About this task: Whatever pictures appear, omit them, and repeat the data below exactly.

++++ Provided records

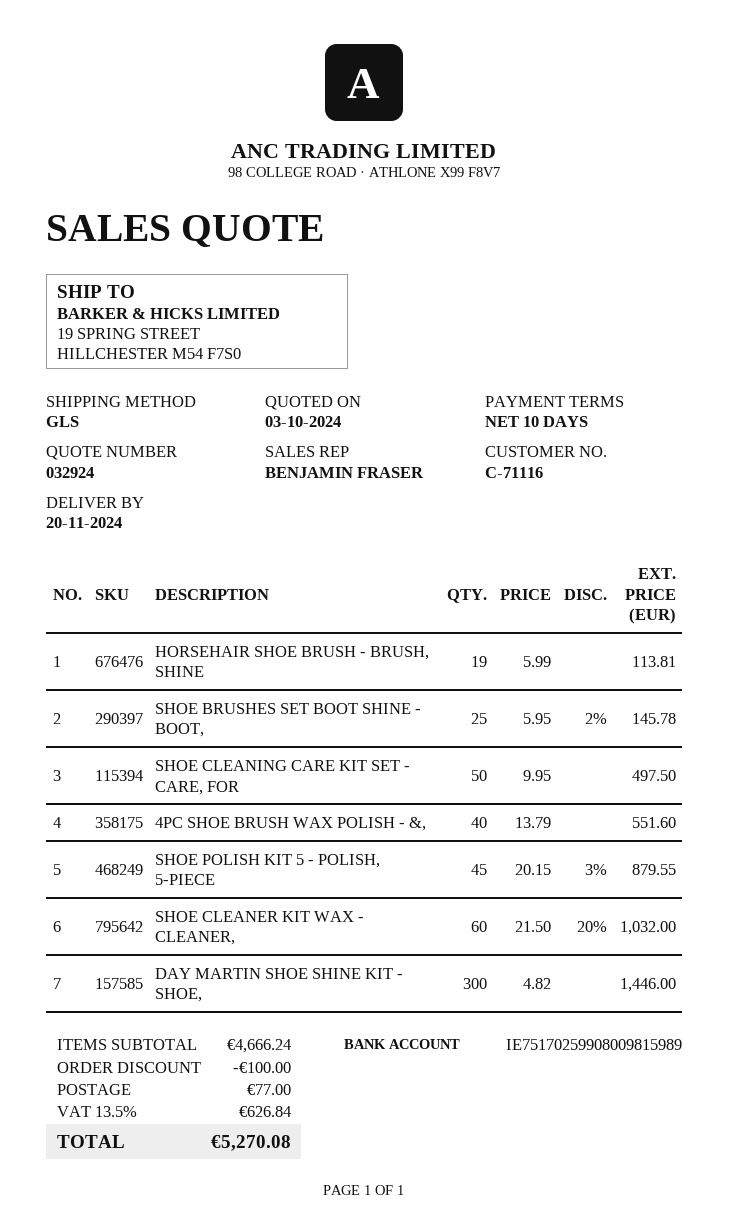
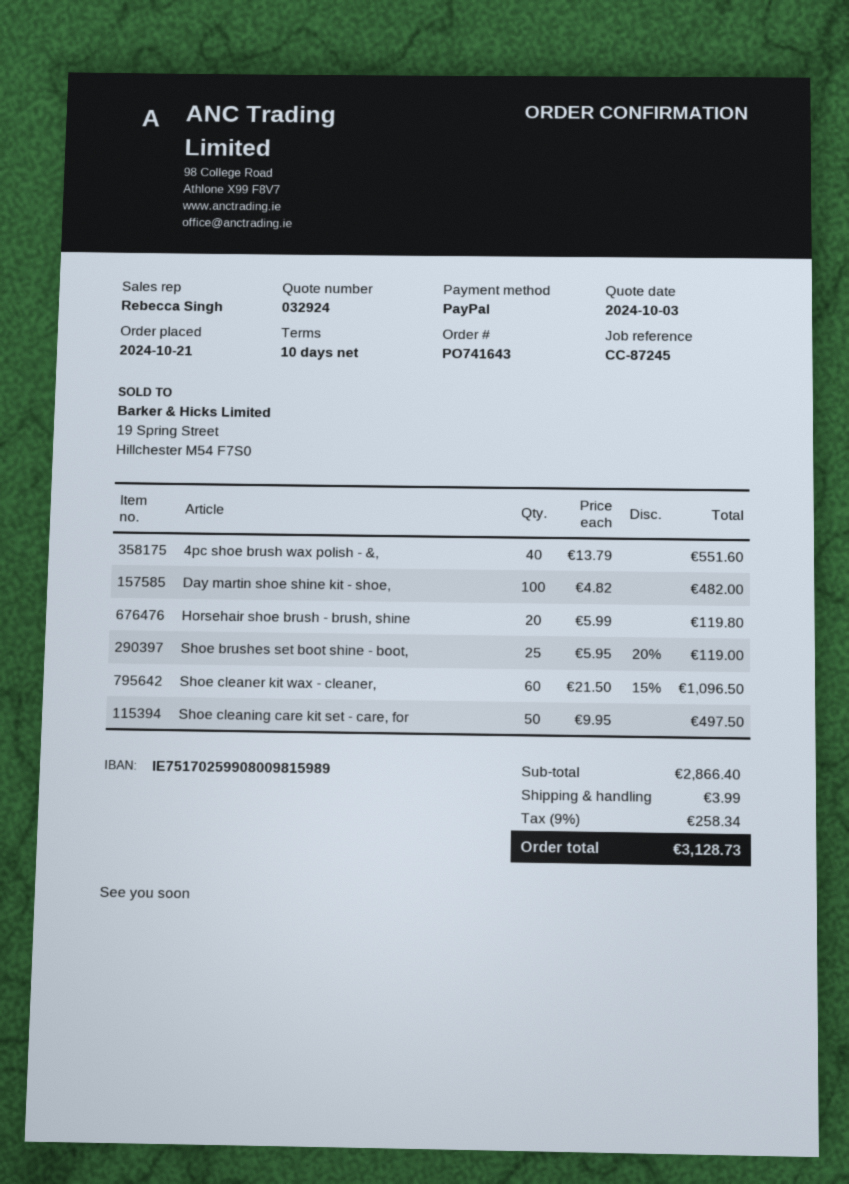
sales rep: BENJAMIN FRASER -> Rebecca Singh
HORSEHAIR SHOE BRUSH - BRUSH, SHINE: 19 x 5.99 = 113.81 -> 20 x 5.99 = 119.80
SHOE BRUSHES SET BOOT SHINE - BOOT,: 25 x 5.95 - 2% = 145.78 -> 25 x 5.95 - 20% = 119.00
SHOE POLISH KIT 5 - POLISH, 5-PIECE: 45 x 20.15 - 3% = 879.55 -> none
SHOE CLEANER KIT WAX - CLEANER,: 60 x 21.50 - 20% = 1032.00 -> 60 x 21.50 - 15% = 1096.50
DAY MARTIN SHOE SHINE KIT - SHOE,: 300 x 4.82 = 1446.00 -> 100 x 4.82 = 482.00
subtotal: 4666.24 -> 2866.40
discount: 100.00 -> none
shipping: 77.00 -> 3.99
tax: 13.5% = 626.84 -> 9% = 258.34
total: 5270.08 -> 3128.73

++++++++

Answer to this exercise:
sales rep: BENJAMIN FRASER -> Rebecca Singh
HORSEHAIR SHOE BRUSH - BRUSH, SHINE: 19 x 5.99 = 113.81 -> 20 x 5.99 = 119.80
SHOE BRUSHES SET BOOT SHINE - BOOT,: 25 x 5.95 - 2% = 145.78 -> 25 x 5.95 - 20% = 119.00
SHOE POLISH KIT 5 - POLISH, 5-PIECE: 45 x 20.15 - 3% = 879.55 -> none
SHOE CLEANER KIT WAX - CLEANER,: 60 x 21.50 - 20% = 1032.00 -> 60 x 21.50 - 15% = 1096.50
DAY MARTIN SHOE SHINE KIT - SHOE,: 300 x 4.82 = 1446.00 -> 100 x 4.82 = 482.00
subtotal: 4666.24 -> 2866.40
discount: 100.00 -> none
shipping: 77.00 -> 3.99
tax: 13.5% = 626.84 -> 9% = 258.34
total: 5270.08 -> 3128.73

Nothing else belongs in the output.